Masai Ujiri and Pascal Siakam take Africa legends to new heights

Raptors President Masai Uzirik He got a little emotional as he recalled a moment from his childhood, in which his mother asked about his worn-out shoes and wondered if the sport would ever feed him.

“It’s feeding a lot of people now,” Ujiri said Monday at the United Nations Invincible Africa conference in New York.

Ujiri and the Raptor Star Pascal I’m sorry Among the high-profile panelists were those who reiterated their commitment to helping basketball, and the sport in general, continue to grow on the African continent.

“The sport is here to stay and we are the definition of invincible,” Ujiri said. “We should no longer look at sports as mere entertainment. Sport is a business. It creates incredible opportunities for all of us.”

The Africa legend, which Ujiri co-founded in 2003, has helped top African prospects reach the NBA over the years. Now it is also focusing on employment generation, empowerment of women and youth and paving the way for lasting peace and prosperity.

Ujiri was instrumental in the creation and launch of the 12-team Basketball Africa League, which held its inaugural tournament last year in Kigali, Rwanda. Veterans of Africa have also set up courts and summer camps in several countries to encourage participation.

Ujiri is proud of the rise of NBA stars with African heritage – including Siakam, Joel Embiid and Giannis Antetokounmpo – and says this is just the beginning.

“I can tell you this: every single one of them is moving around the continent,” he said on Monday.

Amadou Fall, president of the Basketball Africa League, said the increase in participation and interest would lead to financial opportunities.

“Africa needs to stop being an exporter of talent,” he said. “We want to create an entertainment platform right here on the continent.”

Giants of Africa, which was co-founded by Masai Ujiri in 2003, has helped many high-level basketball talent from Africa reach the NBA over the years.

Little is known about the state of the game in Africa compared to 28-year-old Siakam, a two-time All-NBA selection after attending the Basketball Without Borders camps organized by former NBA player Luke Mbah a Mout. had come. Raptors Power Forward now organizes summer camps for youth through its PS43 Foundation.

“I started playing basketball when I was 17, which is super crazy,” Siakam told Monday’s conference call. He wants to pay it further.

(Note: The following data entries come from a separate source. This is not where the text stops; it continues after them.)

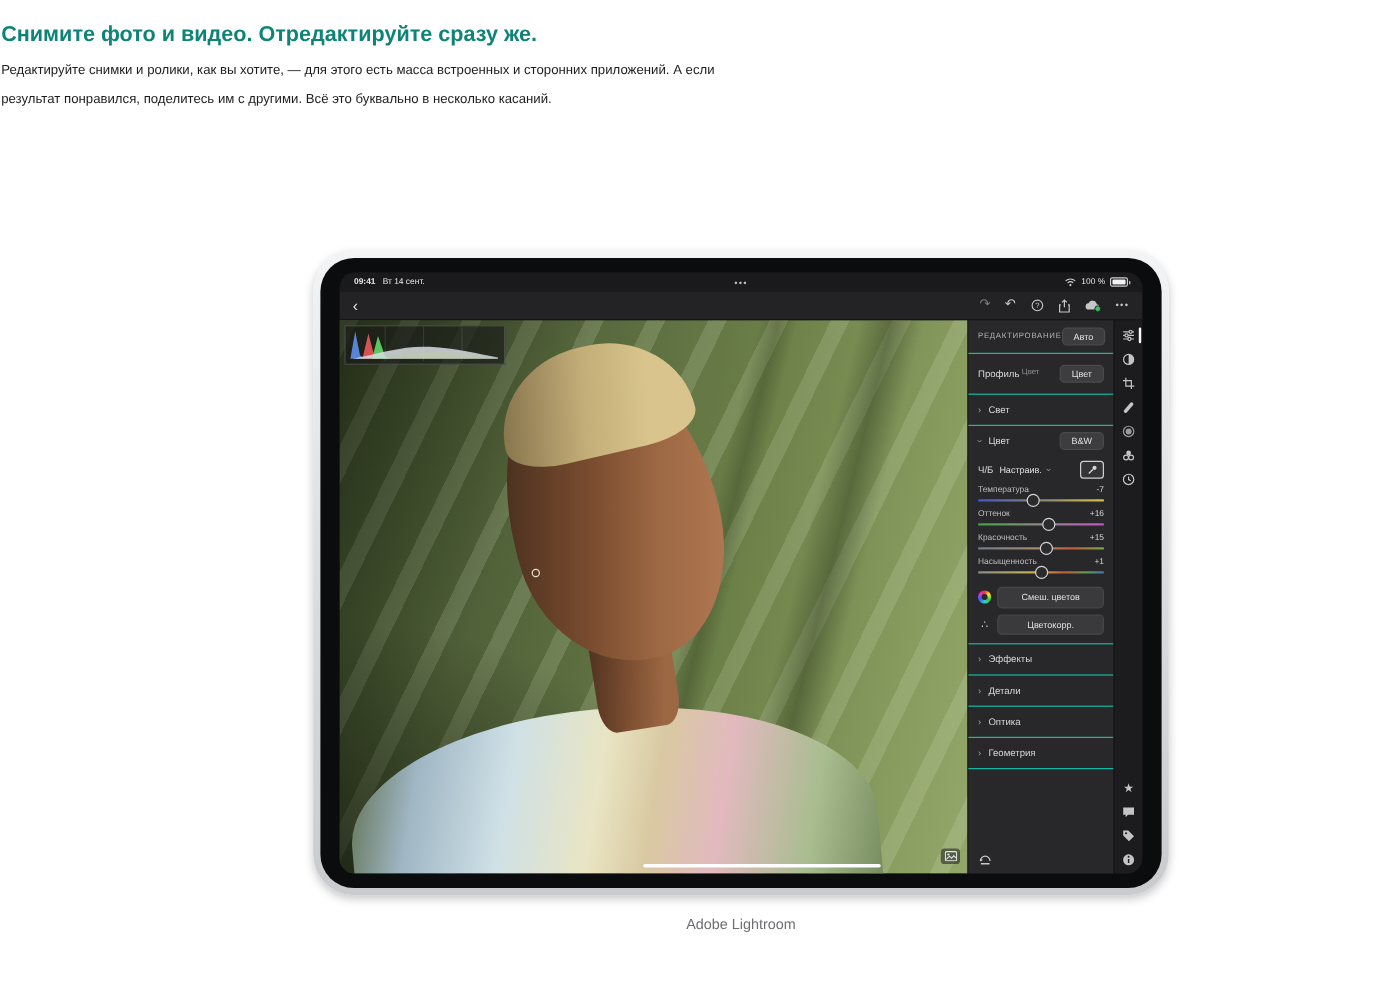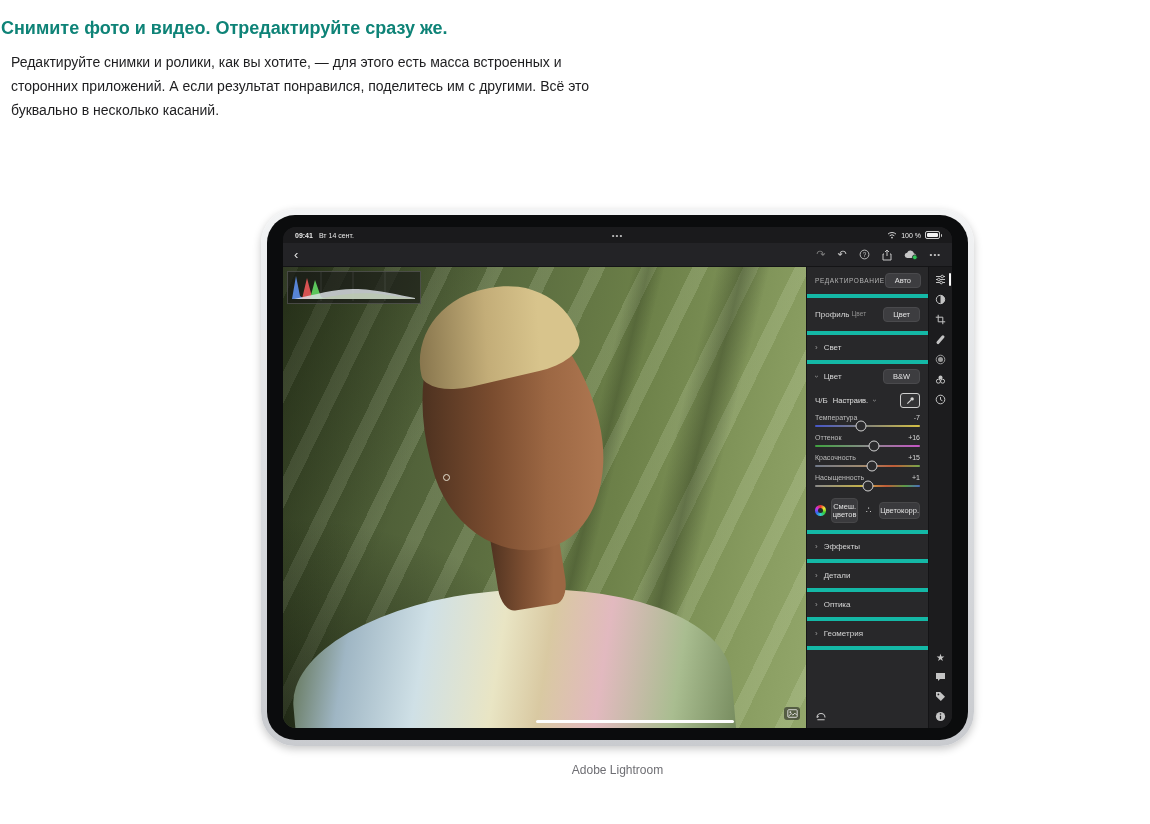--- a/index.html
+++ b/index.html
@@ -8,7 +8,7 @@
   
   .copy{position:absolute;left:1px;top:16px;width:606px}
   .copy h1{margin:0 0 7px;font-size:18px;line-height:24px;font-weight:700;color:#0e8377}
-  .copy p{margin:10px;font-size:14px;line-height:24px;color:#1d1d1f}
+  .copy p{margin:0;font-size:11px;line-height:24px;color:#1d1d1f}
 
   
   .device{position:absolute;left:261px;top:209px;width:713px;height:537px;border-radius:34px;

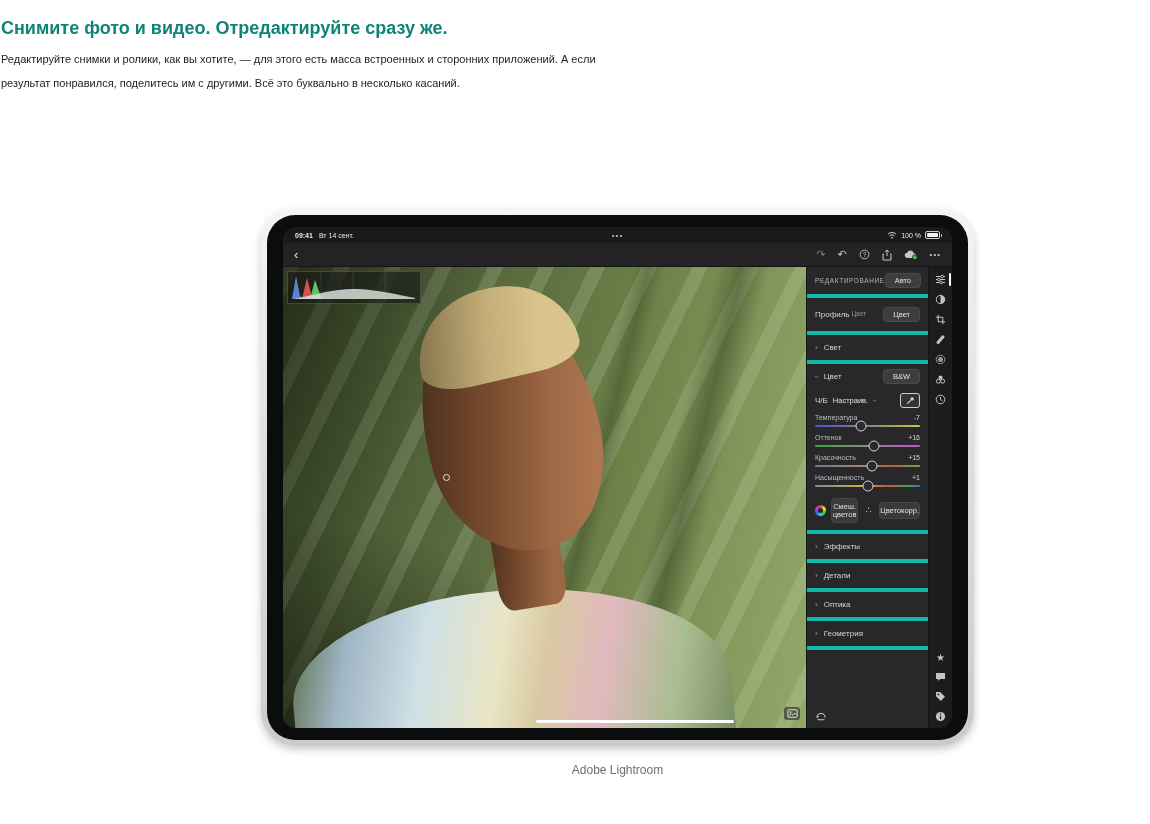--- a/index.html
+++ b/index.html
@@ -73,7 +73,7 @@
 
   
   .panel{width:121px;flex:0 0 auto;background:#28282a;border-left:1px solid #161618;display:flex;flex-direction:column;color:#c9c9c9}
-  .pgroup{border-bottom:4px solid #14b8a6}
+  .pgroup{border-bottom:1px solid #14b8a6}
   .prow{display:flex;align-items:center;padding:0 8px}
   .chev{color:#9b9b9b;font-size:8px;margin-right:6px;display:inline-block}
   .chev.down{transform:rotate(90deg)}

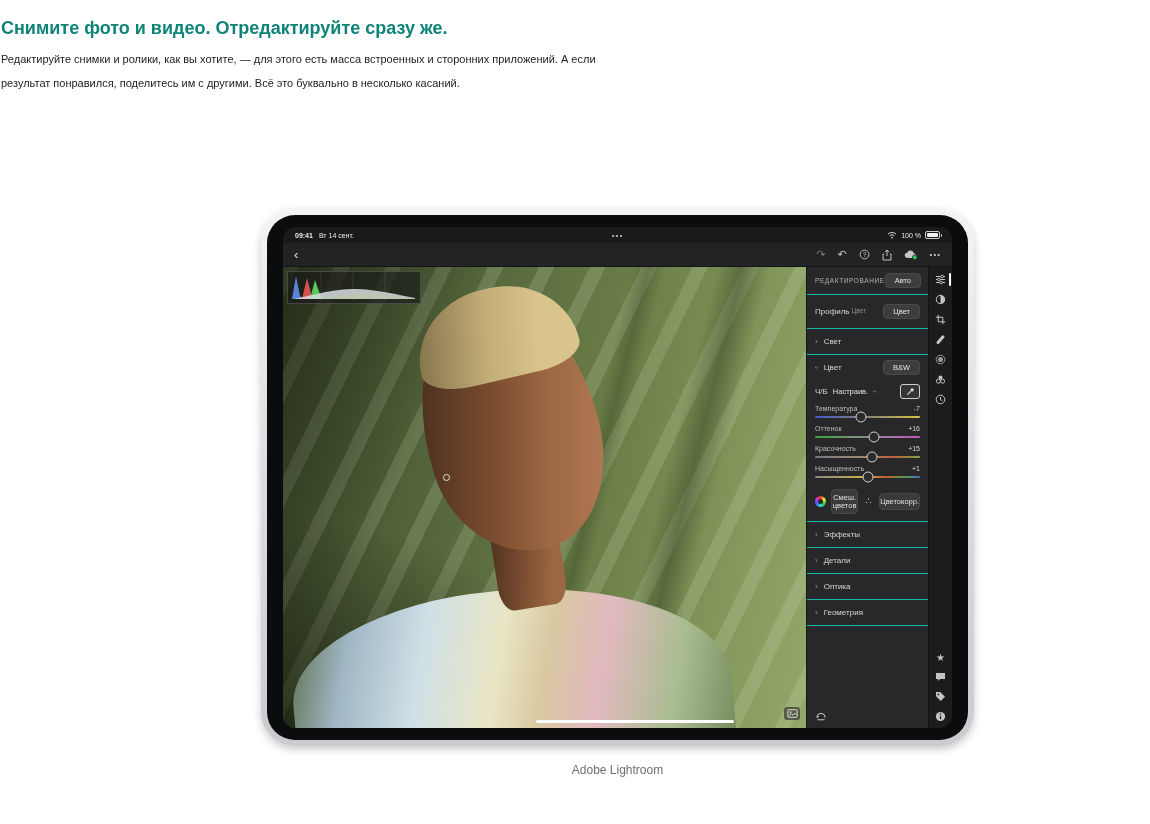--- a/index.html
+++ b/index.html
@@ -106,7 +106,7 @@
   .pos-temp{left:44%}.pos-tint{left:56%}.pos-vib{left:54%}.pos-sat{left:50%}
 
   
-  .widebtns{padding:0 8px 7px;display:flex;flex-direction:row;gap:5px}
+  .widebtns{padding:0 8px 7px;display:flex;flex-direction:column;gap:5px}
   .wbrow{display:flex;align-items:center;gap:5px}
   .wbtn{flex:1;background:#3a3a3d;border:1px solid #474749;border-radius:4px;font-size:7.5px;color:#e0e0e0;
     text-align:center;padding:4px 0;line-height:1;cursor:pointer}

“I hope to be part of those who inspire other young Africans to dream big,” said Siakam, who mentioned plans to contribute to building schools and community centers in Africa. “Education is the most important thing. My dad believed in it, and I do too.”

NBA Commissioner Adam Silver said the work done by Africa’s Giants goes beyond building infrastructure and discovering talent. He praised the program for teaching valuable life skills.

“I would include myself as one of those guys,” said Silver, who has never played professionally but said the sport taught him about discipline and hard work.

He said that about 10 percent of current NBA players were born in Africa, giving young hopefuls something to do.

Silver also ventured into other sports, speaking on a panel with African Football Confederation President Patrice Motsepe.

“We are not Coke and Pepsi,” he said. “Whether you shoot it or kick it, we can work hand in hand.”